** About this task **
Leave out every line before the one that contains "color: #4a4f57;". Please restate that line and the rest of the data word for word, through the end.

Records from a dataset

>>>>>

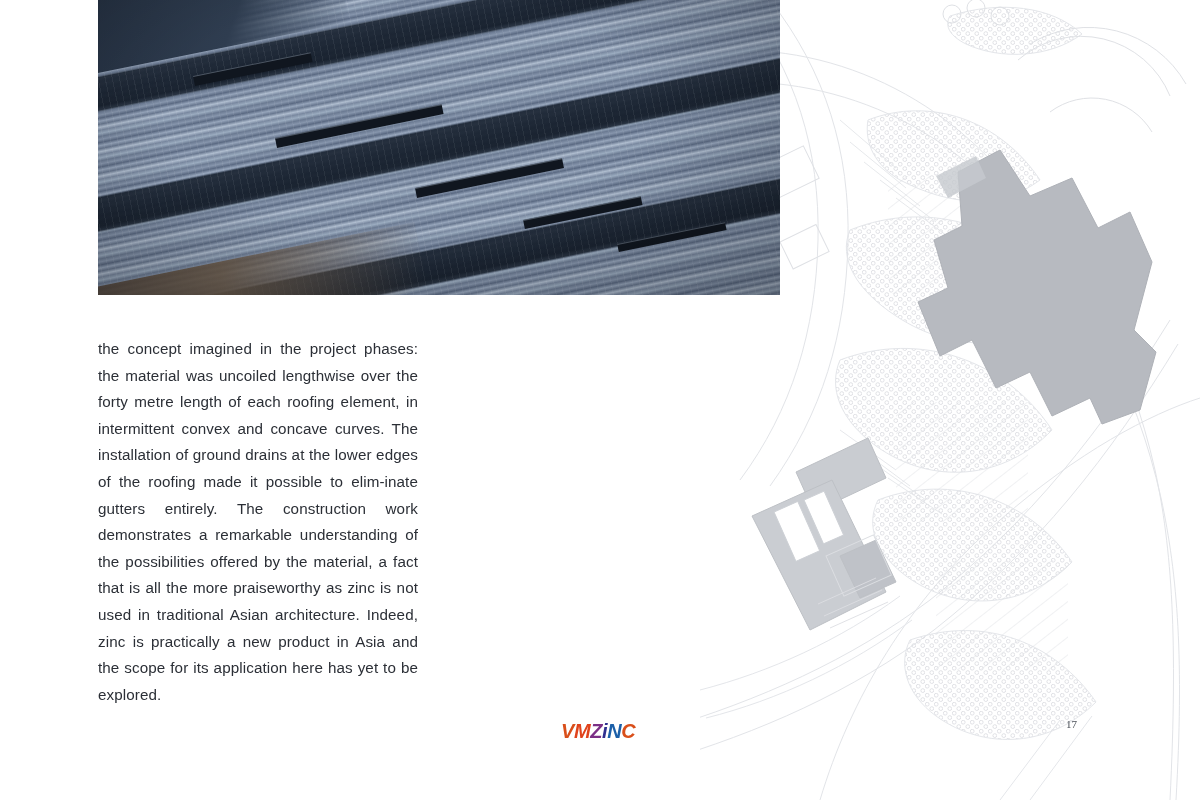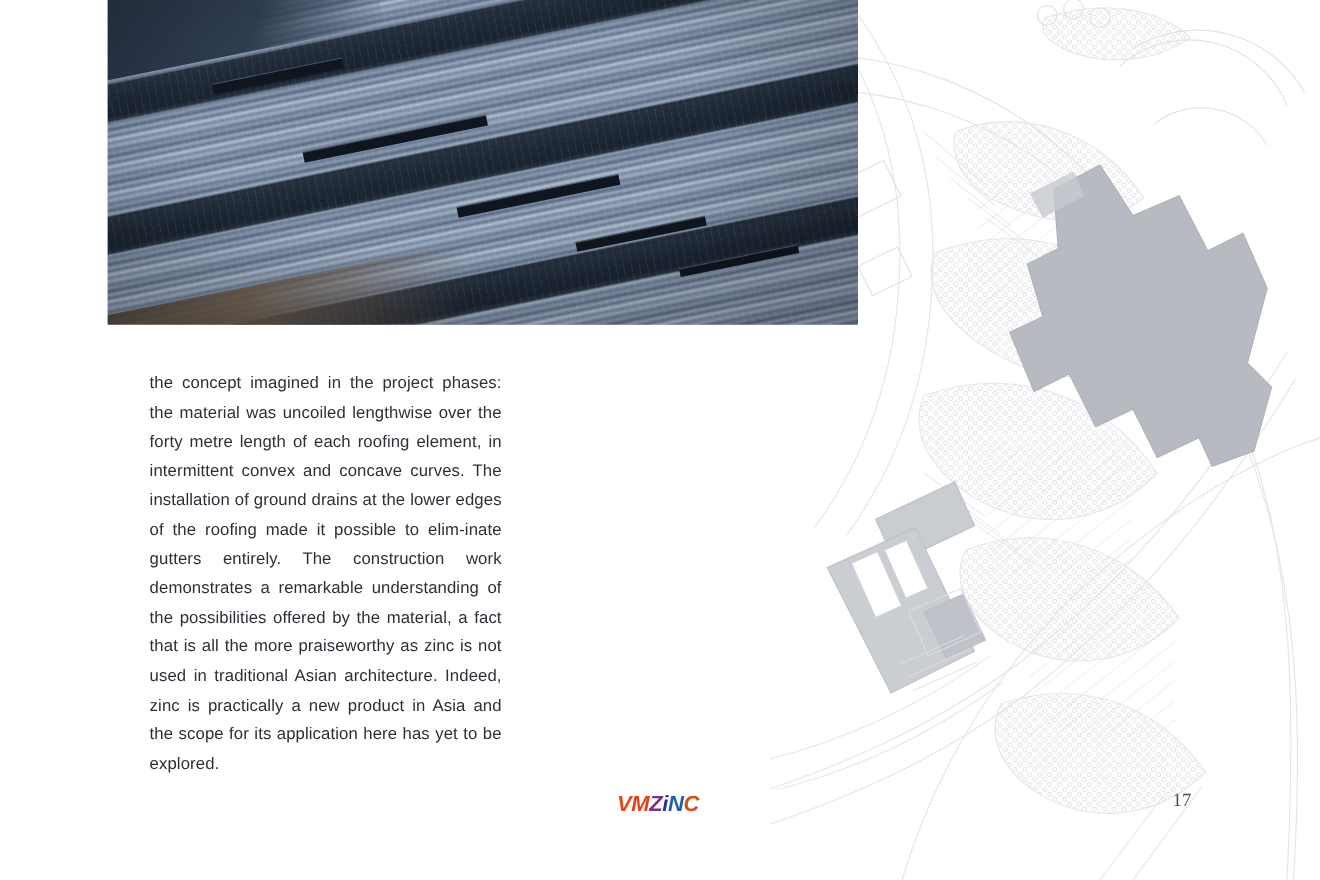--- a/index.html
+++ b/index.html
@@ -137,21 +137,20 @@
   #body-text {
     position: absolute;
     left: 98px;
     top: 336px;
     width: 320px;
     color: #2b2f36;
     font-size: 15.2px;
     line-height: 26.6px;
     text-align: justify;
     letter-spacing: 0.1px;
-    margin-left: 38px;
   }
   #body-text p {
     margin: 0;
   }
 
   
   #brand-logo {
     position: absolute;
     left: 561px;
     top: 722px;
@@ -168,21 +167,21 @@
   #brand-logo .l2 { color: #e0431c; }
   #brand-logo .l3 { color: #7b2f86; }
   #brand-logo .l4 { color: #2f2f8f; }
   #brand-logo .l5 { color: #1b5fa8; }
   #brand-logo .l6 { color: #d94f1a; }
 
   #page-number {
     position: absolute;
     left: 1066px;
     top: 718px;
-    font-size: 17px;
+    font-size: 11px;
     color: #4a4f57;
     font-family: "Liberation Serif", serif;
   }
 </style>
 </head>
 <body>
 
 <div id="site-plan">
   <svg width="500" height="800" viewBox="0 0 500 800" xmlns="http://www.w3.org/2000/svg">
     <defs>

<<<<<

** Written solution **
     color: #4a4f57;
     font-family: "Liberation Serif", serif;
   }
 </style>
 </head>
 <body>
 
 <div id="site-plan">
   <svg width="500" height="800" viewBox="0 0 500 800" xmlns="http://www.w3.org/2000/svg">
     <defs>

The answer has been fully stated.